Thousands of Palestinians, including children, cheered as their vehicle entered the streets of Gaza and tried to hit her and pull her hair through the broken windows. “I didn’t understand why they were delaying shooting me,” she said.

Noga was moved between various homes throughout her captivity, each time dressed in a hijab and told to hold the hand of her captor so onlookers would assume they were married and not Israeli hostages.

“They brought cards for us to play with, and I told myself, ‘I’ll play with them and do whatever they want as long as they don’t shoot. Their moods changed so quickly. One minute they played with us and laughed, the next they’d come in with a gun. You always had to please them,” Noga said.

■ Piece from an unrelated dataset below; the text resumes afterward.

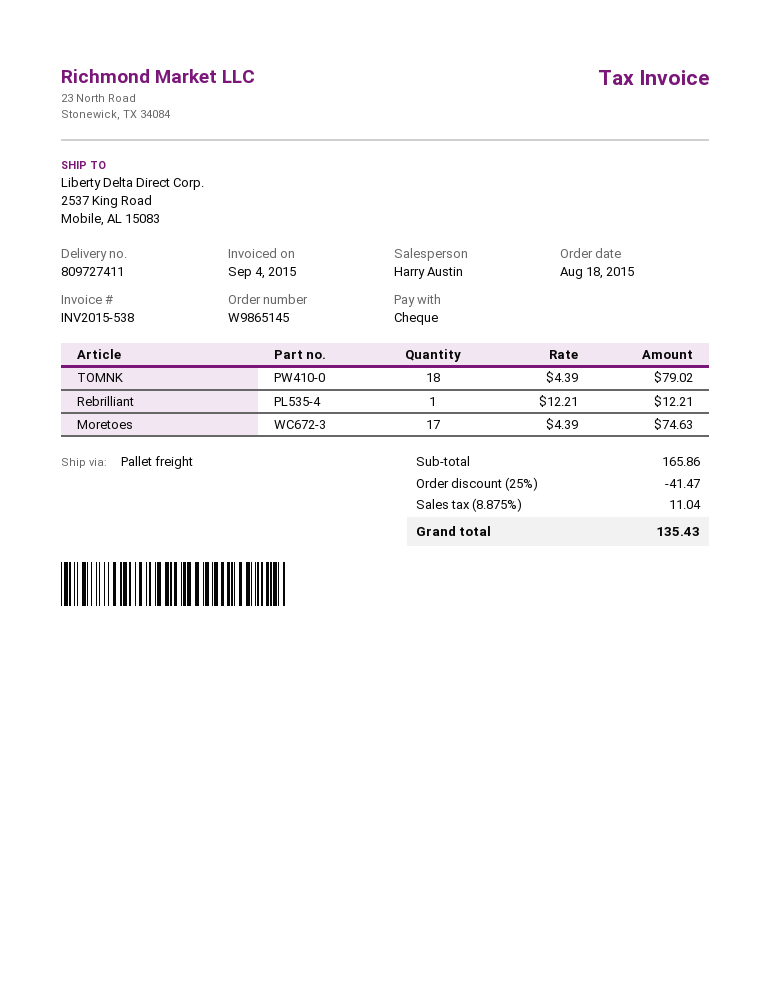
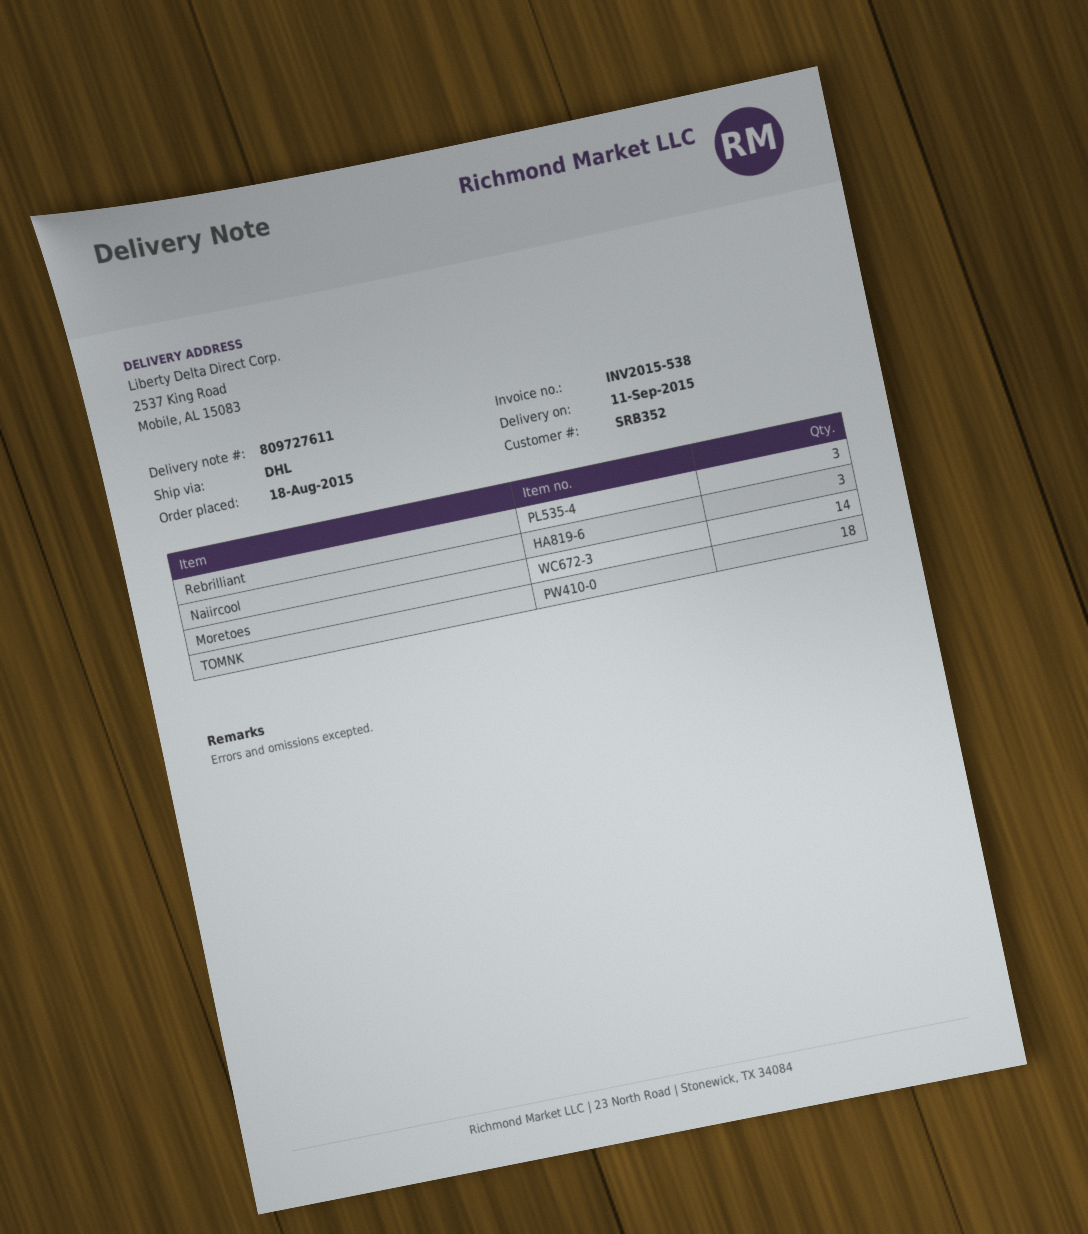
delivery note number: 809727411 -> 809727611
shipping method: pallet freight -> DHL
Rebrilliant: 1 -> 3
Moretoes: 17 -> 14
Naiircool: none -> 3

She recalled how her captors constantly talked about how Israel belonged to them and that she was an occupier. One of them told her he was an elementary school teacher and that Israelis had wrongly kicked him out of his home.

After several days in captivity, her Hamas captor professed his love for Noga and told her that he was bringing his mother to their apartment so that she could give her approval for their marriage.

An Arab-looking woman later entered the apartment. Noga didn’t immediately realize that it was her mother. “I thought she’d been murdered, I thought I was alone. Suddenly, she’s alive, and I’m not alone.”

Residential homes, severely damaged during Hamas’s October 7 onslaught on southern Israel, line a street in the Olives Neighborhood of Kibbutz Be’eri on January 1, 2024. (Canaan Lidor/Times of Israel)

Even after her mother made clear that she would not accept the marriage, the thought that she would be left in Gaza forever with her Hamas captor never escaped her.

“People don’t understand the feeling of fear,” Noga said. “I was 50 days, 24/7, with the thought that they would get tired of me and just shoot me or that they wouldn’t need me in the end, or that they would shoot us while we slept in the middle of the night.”

‘He told me everyone would be freed, but not you.’ Noga Weiss (left) is interviewed on Channel 12 on April 25, 2024. Alongside her is her sister Meytal. (Channel 12 screen capture)

Noga said she is unable to mourn for her father as long as 133 hostages remain in Gaza. “They have been there for an indescribable amount of time. At one point, they brought us a half-liter bottle of water for two days. You can’t survive like this for 200 days.”

While she has lost much of her faith in the IDF, which wasn’t there to protect her and her family on October 7, Noga plans to enlist next month.

“On the day of my release, seeing soldiers in IDF uniform, it was the first time [since October 7] that I felt safe, so that did change something,” she said.